Central nervous system involvement in acute lymphoblastic leukemia is mediated by vascular endothelial growth factor
Treatment of the central nervous system in acute lymphoblastic leukemia is critical, even in the absence of detectable involvement at diagnosis. This suggests subclinical involvement in many ALL patients at diagnosis. Multiple factors have been evaluated in relation to CNS involvement, which is described as leptomeningeal disease. This study identified vascular endothelial growth factor A (VEGF) as a mediator of CNS involvement of ALL.
The study used the immunodeficient NOD/SCID mouse model to investigate key molecular features of CNS disease in ALL, as a model to study leukemia-cell entry into the CNS. Patient ALL cells were successfully transplanted into these mice, and hematopoietic stem cell and meningeal cell suspensions were evaluated after autopsy. An in vivo component of the study saw mice assigned to receive bevacizumab, an inhibitor of VEGF, or placebo.

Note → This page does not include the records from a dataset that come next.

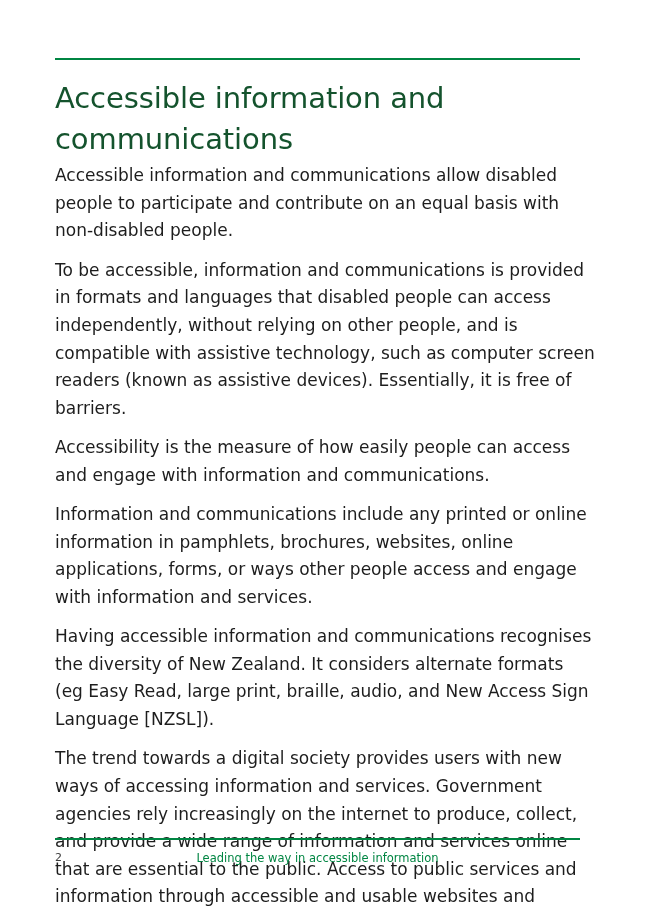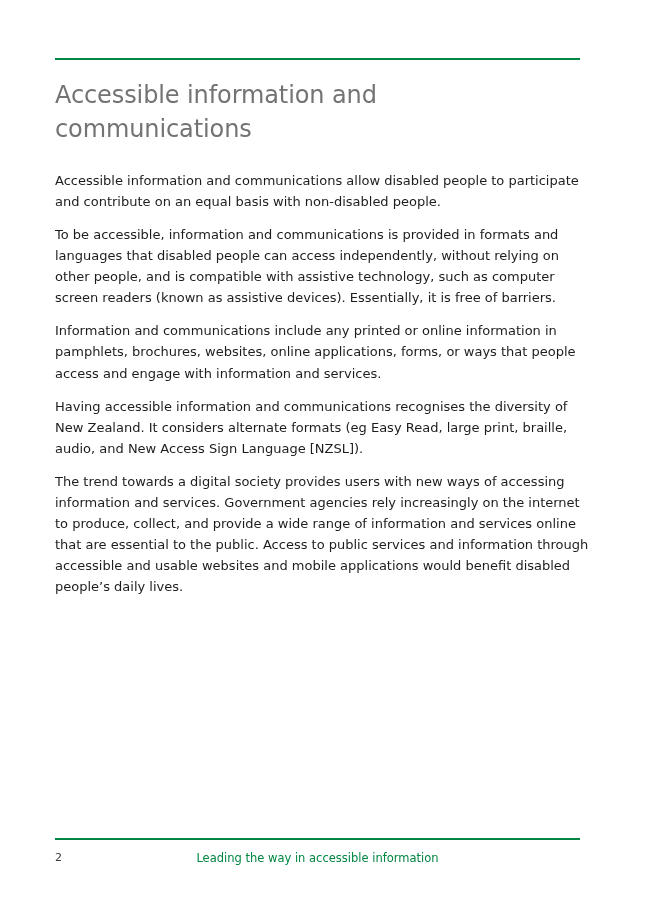--- a/index.html
+++ b/index.html
@@ -37,11 +37,11 @@
     width: 540px;
   }
   h1.page-title {
-    font-size: 24px;
+    font-size: 29px;
     font-weight: normal;
-    color: #737373;
+    color: #14532d;
     line-height: 1.42;
-    margin: 0 0 24px 0;
+    margin: 0 0 2px 0;
     letter-spacing: -0.1px;
     max-width: 470px;
   }

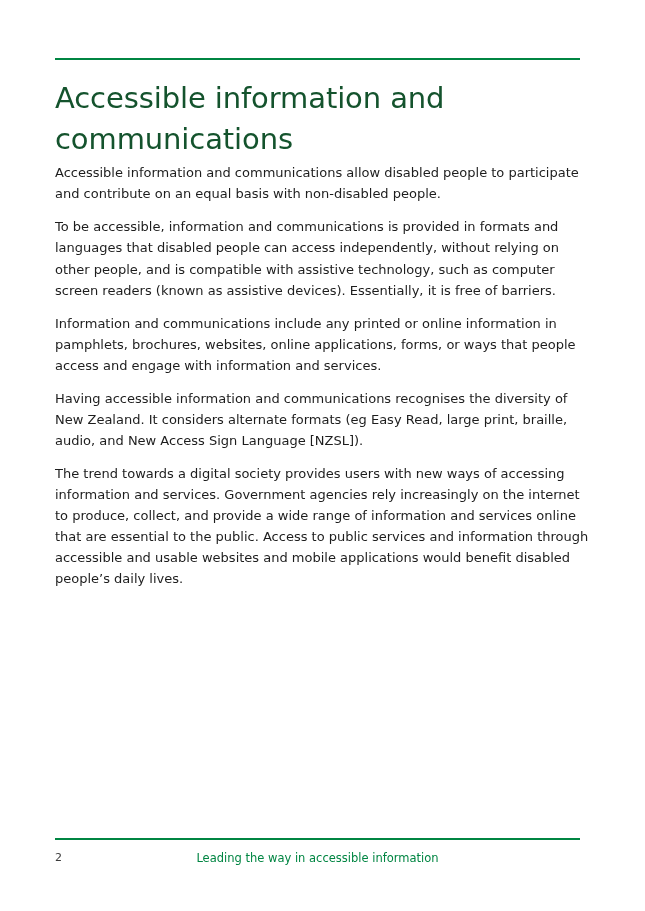--- a/index.html
+++ b/index.html
@@ -46,7 +46,7 @@
     max-width: 470px;
   }
   p.para {
-    font-size: 13px;
+    font-size: 17px;
     line-height: 1.62;
     margin: 0 0 12px 0;
     color: #1d1d1d;

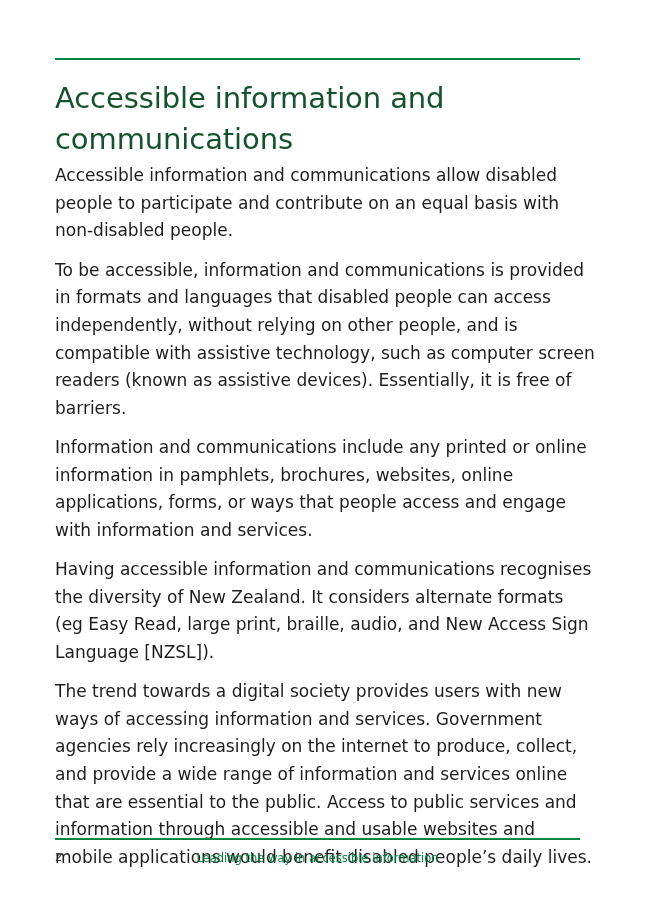--- a/index.html
+++ b/index.html
@@ -89,6 +89,7 @@
 
     <p class="para">Accessible information and communications allow disabled people to participate and contribute on an equal basis with non-disabled people.</p>
     <p class="para">To be accessible, information and communications is provided in formats and languages that disabled people can access independently, without relying on other people, and is compatible with assistive technology, such as computer screen readers (known as assistive devices). Essentially, it is free of barriers.</p>
+    <p class="para">Accessibility is the measure of how easily people can access and engage with information and communications.</p>
     <p class="para">Information and communications include any printed or online information in pamphlets, brochures, websites, online applications, forms, or ways that people access and engage with information and services.</p>
     <p class="para">Having accessible information and communications recognises the diversity of New Zealand. It considers alternate formats (eg Easy Read, large print, braille, audio, and New Access Sign Language [NZSL]).</p>
     <p class="para">The trend towards a digital society provides users with new ways of accessing information and services. Government agencies rely increasingly on the internet to produce, collect, and provide a wide range of information and services online that are essential to the public. Access to public services and information through accessible and usable websites and mobile applications would benefit disabled people’s daily lives.</p>

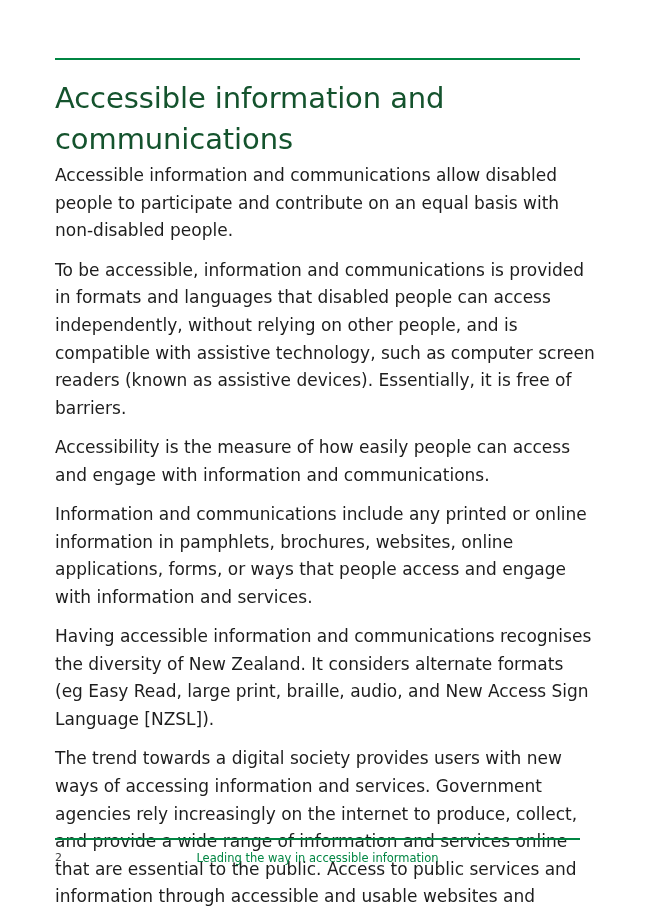--- a/index.html
+++ b/index.html
@@ -90,7 +90,7 @@
     <p class="para">Accessible information and communications allow disabled people to participate and contribute on an equal basis with non-disabled people.</p>
     <p class="para">To be accessible, information and communications is provided in formats and languages that disabled people can access independently, without relying on other people, and is compatible with assistive technology, such as computer screen readers (known as assistive devices). Essentially, it is free of barriers.</p>
     <p class="para">Accessibility is the measure of how easily people can access and engage with information and communications.</p>
-    <p class="para">Information and communications include any printed or online information in pamphlets, brochures, websites, online applications, forms, or ways that people access and engage with information and services.</p>
+    <p class="para">Information and communications include any printed or online information in pamphlets, brochures, websites, online applications, forms, or ways other people access and engage with information and services.</p>
     <p class="para">Having accessible information and communications recognises the diversity of New Zealand. It considers alternate formats (eg Easy Read, large print, braille, audio, and New Access Sign Language [NZSL]).</p>
     <p class="para">The trend towards a digital society provides users with new ways of accessing information and services. Government agencies rely increasingly on the internet to produce, collect, and provide a wide range of information and services online that are essential to the public. Access to public services and information through accessible and usable websites and mobile applications would benefit disabled people’s daily lives.</p>
   </div>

Overt leukemia was seen in all transplanted mice, and 9 of 15 developed CNS symptoms. The CNS+ phenotype was maintained with subsequent transplantations, indicating that CNS involvement is intrinsic to the ALL cell. CNS+ ALL was identified as having increased expression of VEGF, which regulates vascular permeability and transendothelial migration in addition to angiogenesis. The overall growth and proliferation of the ALL cells was not affected by VEGF capture in vitro by bevacizumab, but transendothelial ALL cell migration was decreased. This was replicated in vivo, with a clear reduction in CNS leukemia seen in the bevacizumab treated mice, although no reduction in their leukemia was observed.
While 9 mice developed CNS leukemia, this did not correspond to the patients from whom the xenografts were derived. As such, it is difficult to extrapolate completely from the mouse model to the human disease.